→ **TASK STATEMENT**
Omit the pictures and reproduce the rest of the listing exactly.
Start of MATERIAL PROVIDED
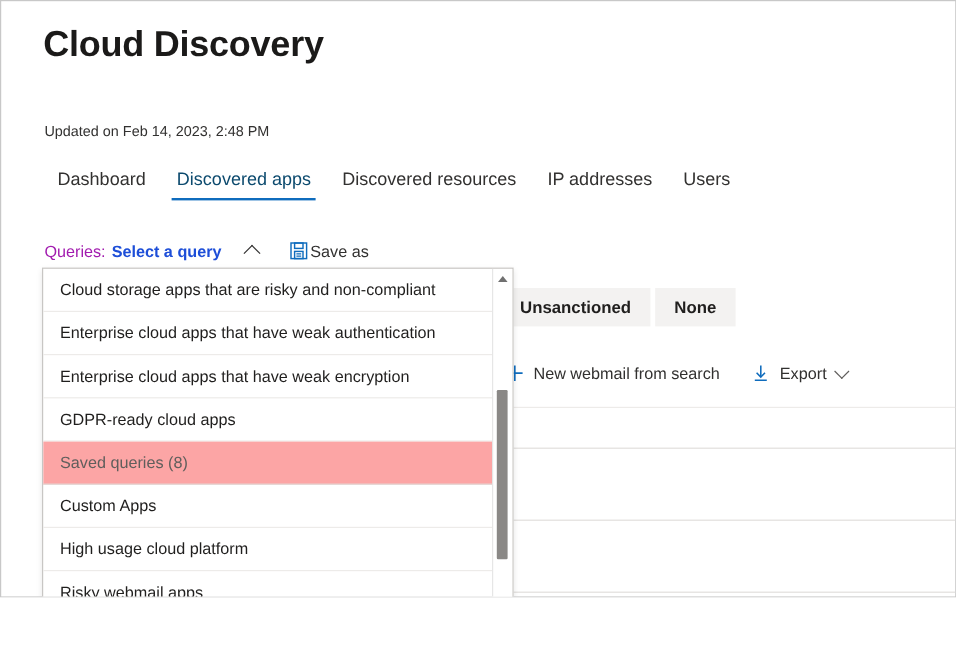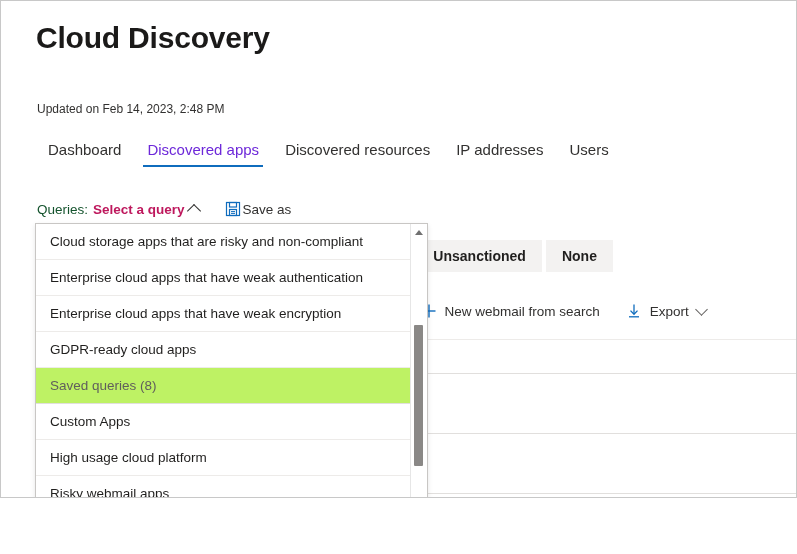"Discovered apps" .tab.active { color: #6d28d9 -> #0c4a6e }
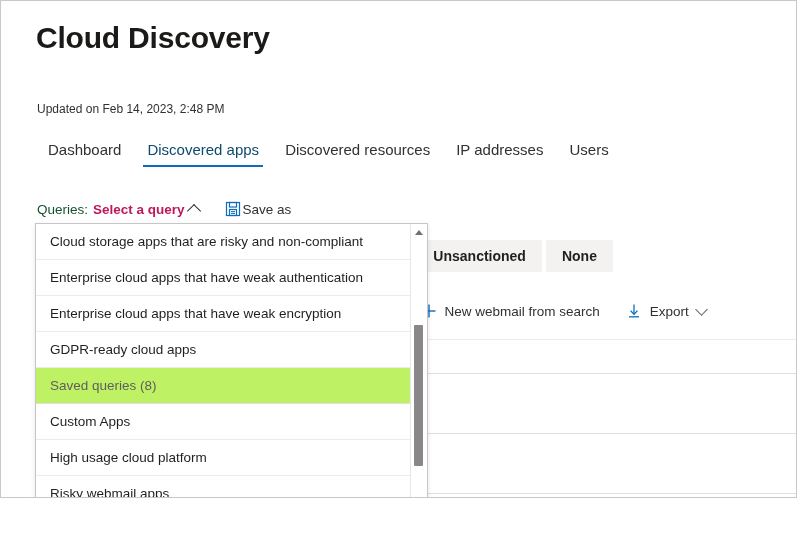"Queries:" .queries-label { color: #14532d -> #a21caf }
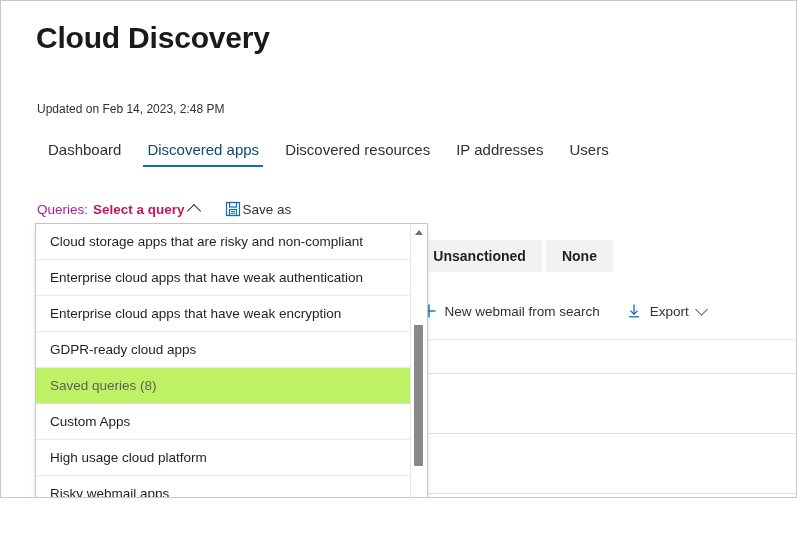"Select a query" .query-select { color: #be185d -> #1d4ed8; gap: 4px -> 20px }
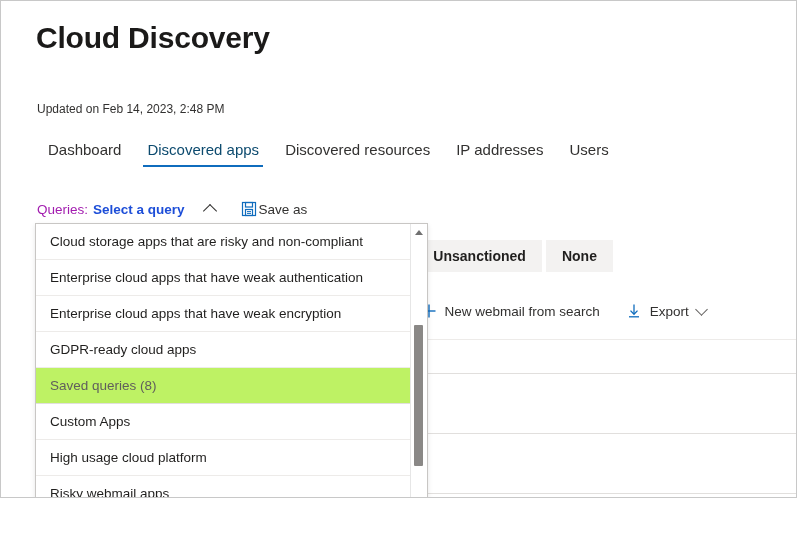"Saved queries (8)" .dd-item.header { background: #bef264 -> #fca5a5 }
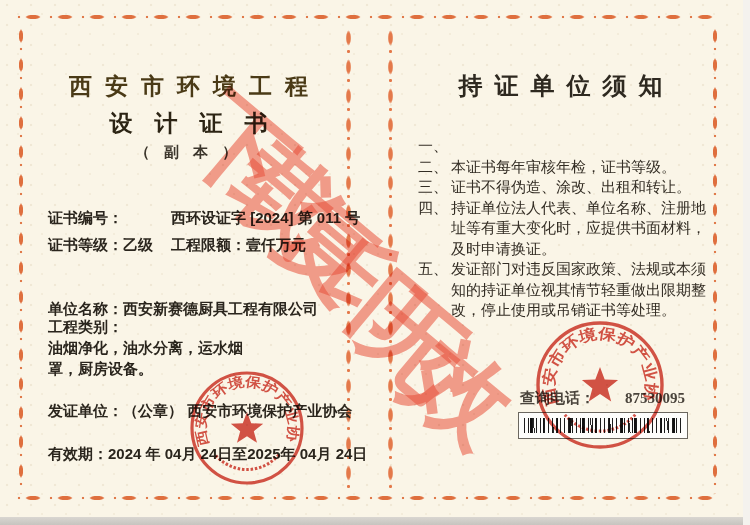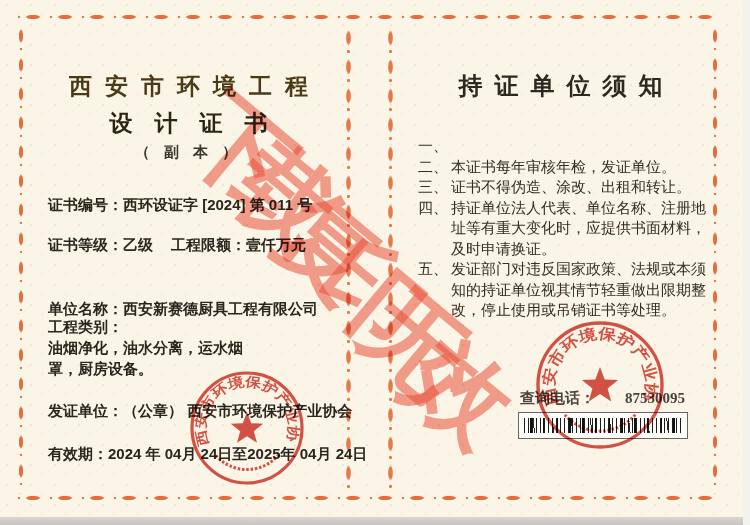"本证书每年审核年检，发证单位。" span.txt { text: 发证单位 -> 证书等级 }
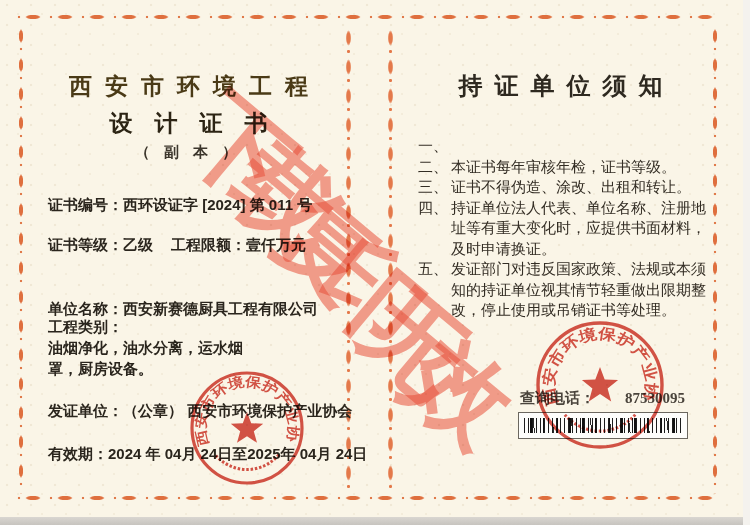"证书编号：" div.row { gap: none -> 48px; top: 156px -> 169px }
End of MATERIAL PROVIDED
→ **RESPONSE TO THE TASK**
"Discovered apps" .tab.active { color: #6d28d9 -> #0c4a6e }
"Queries:" .queries-label { color: #14532d -> #a21caf }
"Select a query" .query-select { color: #be185d -> #1d4ed8; gap: 4px -> 20px }
"Saved queries (8)" .dd-item.header { background: #bef264 -> #fca5a5 }
"本证书每年审核年检，发证单位。" span.txt { text: 发证单位 -> 证书等级 }
"证书编号：" div.row { gap: none -> 48px; top: 156px -> 169px }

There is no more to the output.